▸ **The task**: Return, word for word, the lines of the listing below from the one with "(243, 134) none" through the one with "(882, 497) none", and no other lines.

▸ **Stored data**:
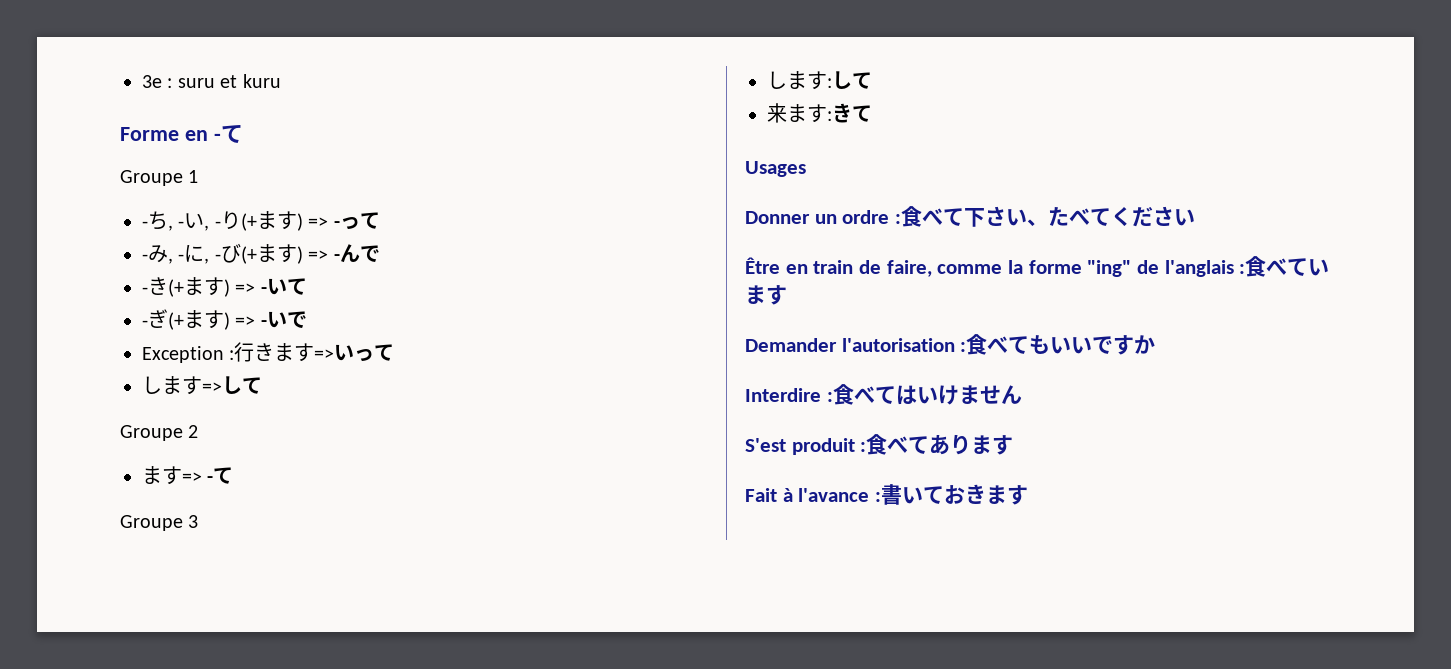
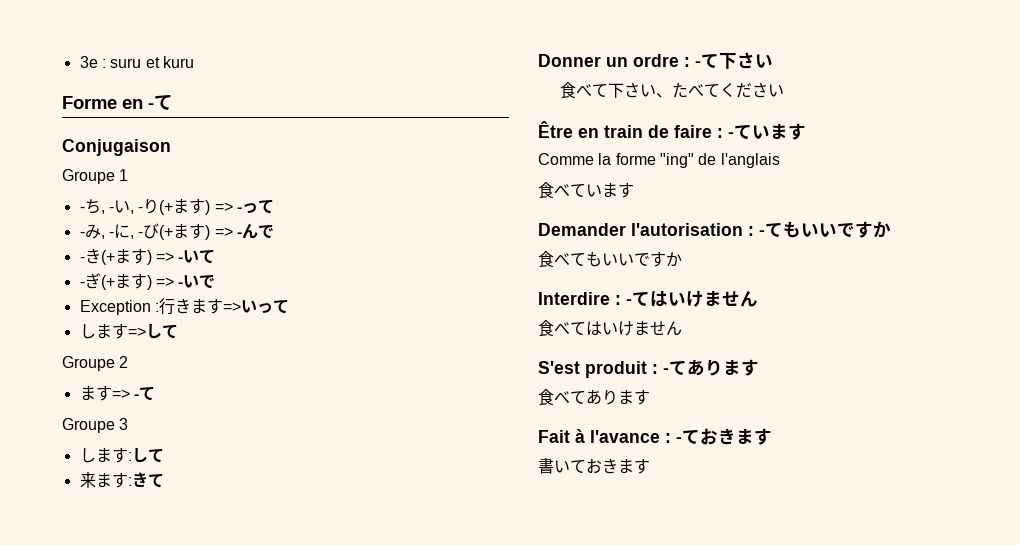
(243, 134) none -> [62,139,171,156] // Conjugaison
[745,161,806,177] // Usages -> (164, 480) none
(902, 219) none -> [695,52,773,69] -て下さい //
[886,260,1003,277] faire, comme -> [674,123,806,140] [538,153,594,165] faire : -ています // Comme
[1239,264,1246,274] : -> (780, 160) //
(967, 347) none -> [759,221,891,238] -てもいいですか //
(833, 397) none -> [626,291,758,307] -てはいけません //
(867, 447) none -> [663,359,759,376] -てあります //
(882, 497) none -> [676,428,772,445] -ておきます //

* * *

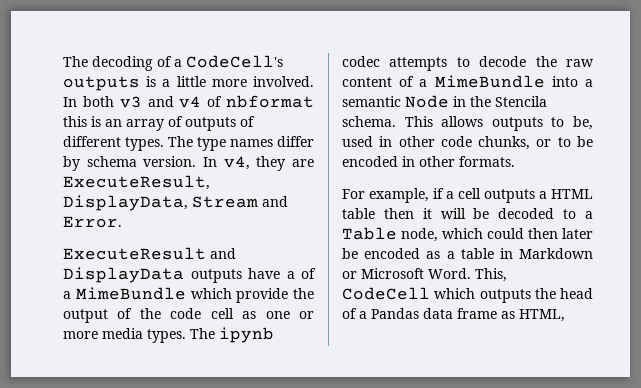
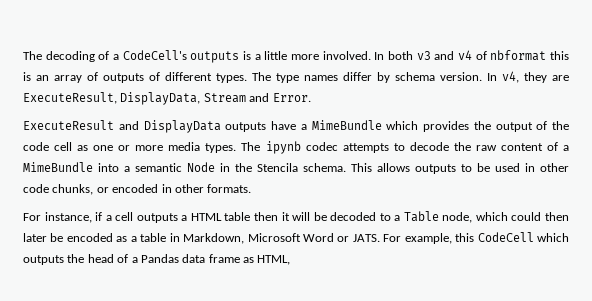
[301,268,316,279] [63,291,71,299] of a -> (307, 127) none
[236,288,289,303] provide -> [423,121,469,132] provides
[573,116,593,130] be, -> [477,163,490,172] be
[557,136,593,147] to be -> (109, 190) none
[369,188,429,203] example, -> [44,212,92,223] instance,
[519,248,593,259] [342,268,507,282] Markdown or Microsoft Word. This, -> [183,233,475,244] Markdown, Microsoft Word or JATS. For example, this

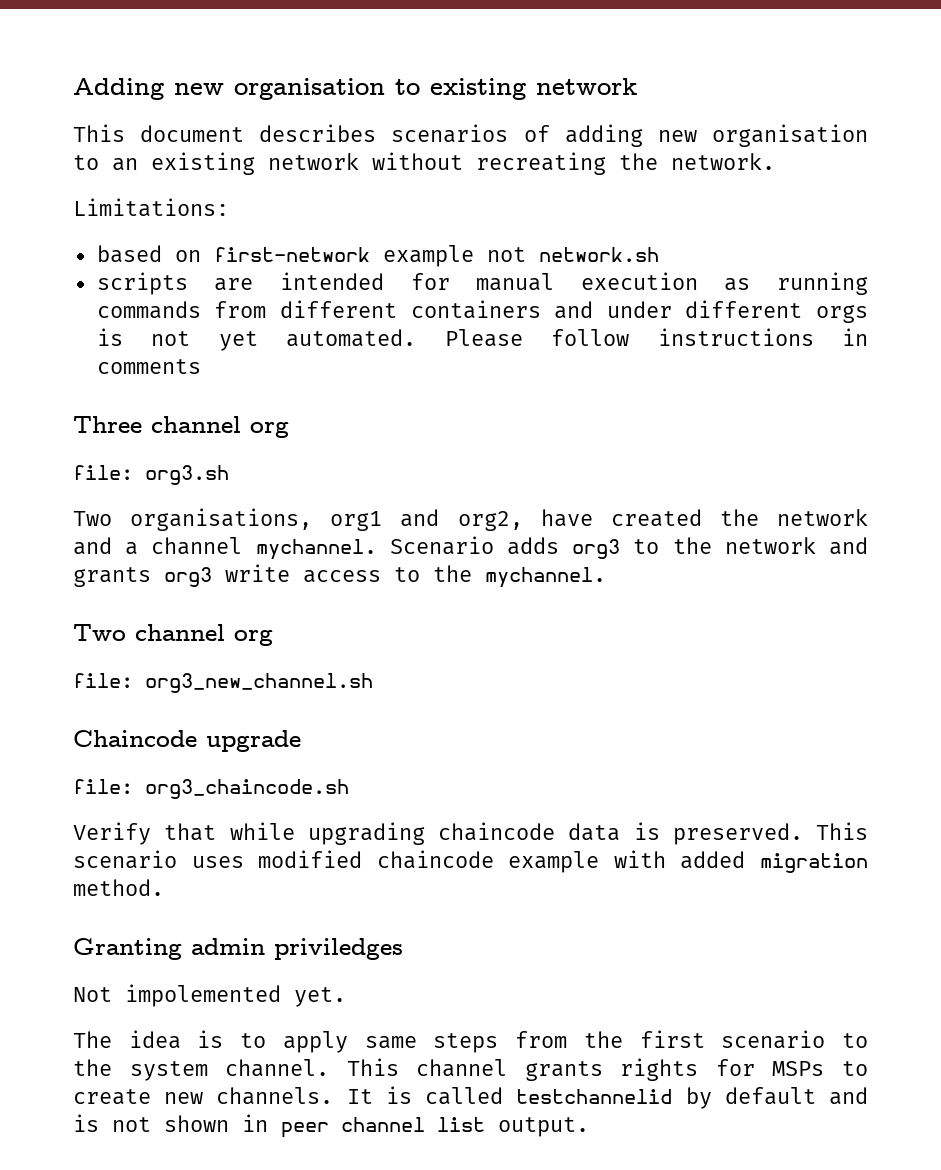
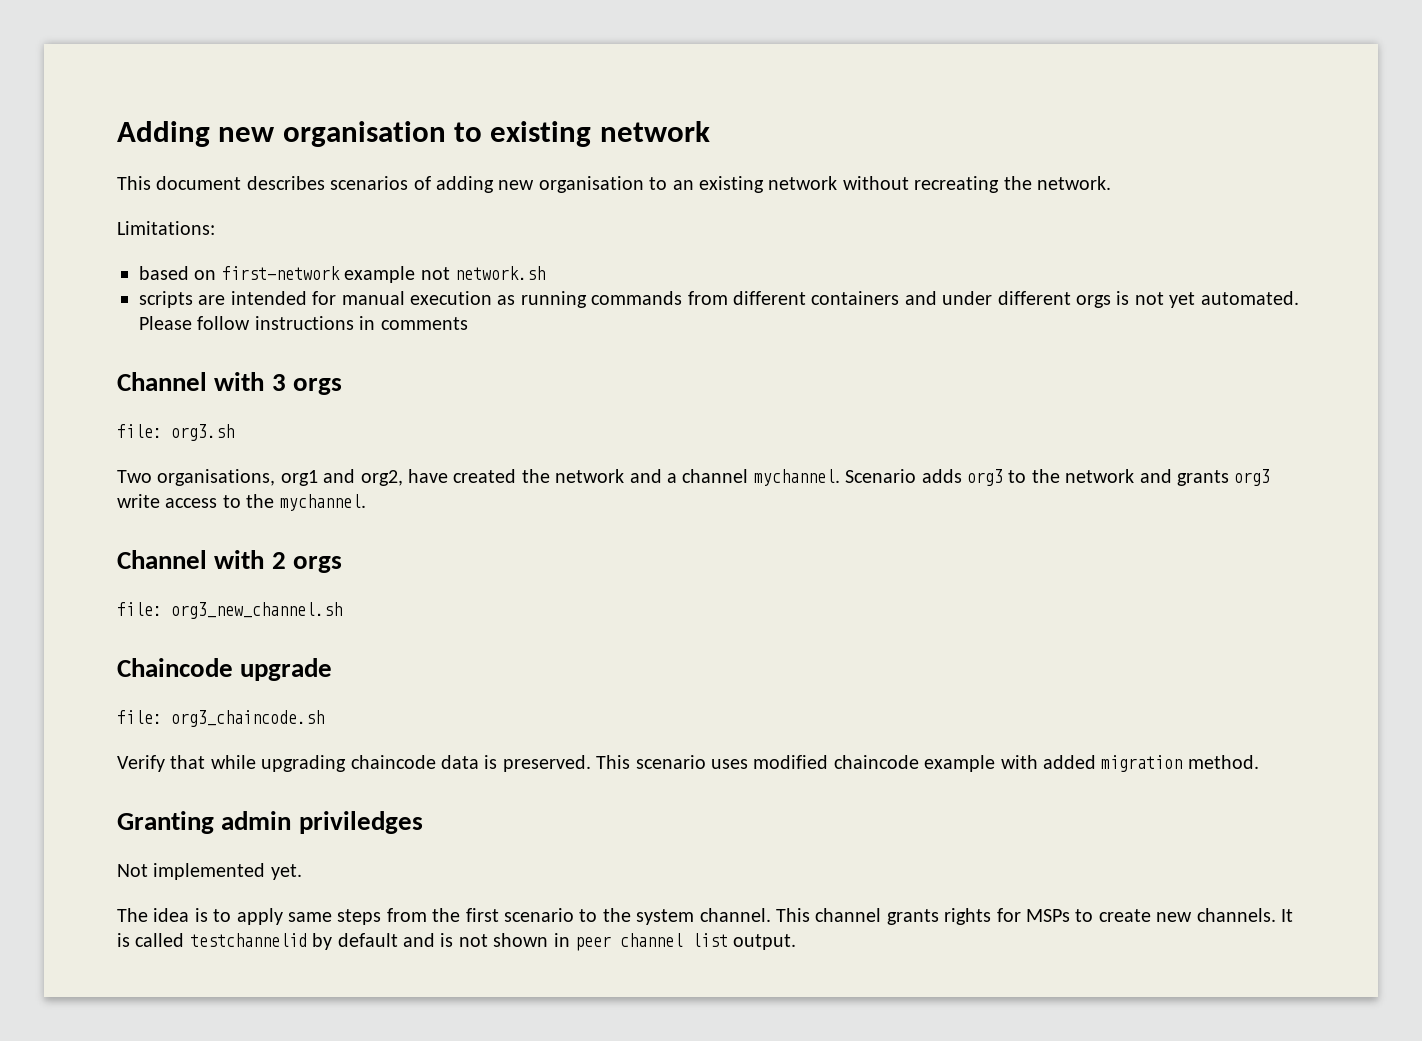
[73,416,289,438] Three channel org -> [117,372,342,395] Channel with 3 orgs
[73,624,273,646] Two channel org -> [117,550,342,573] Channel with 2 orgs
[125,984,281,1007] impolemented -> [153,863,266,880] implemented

▸ **Result**:
(243, 134) none -> [62,139,171,156] // Conjugaison
[745,161,806,177] // Usages -> (164, 480) none
(902, 219) none -> [695,52,773,69] -て下さい //
[886,260,1003,277] faire, comme -> [674,123,806,140] [538,153,594,165] faire : -ています // Comme
[1239,264,1246,274] : -> (780, 160) //
(967, 347) none -> [759,221,891,238] -てもいいですか //
(833, 397) none -> [626,291,758,307] -てはいけません //
(867, 447) none -> [663,359,759,376] -てあります //
(882, 497) none -> [676,428,772,445] -ておきます //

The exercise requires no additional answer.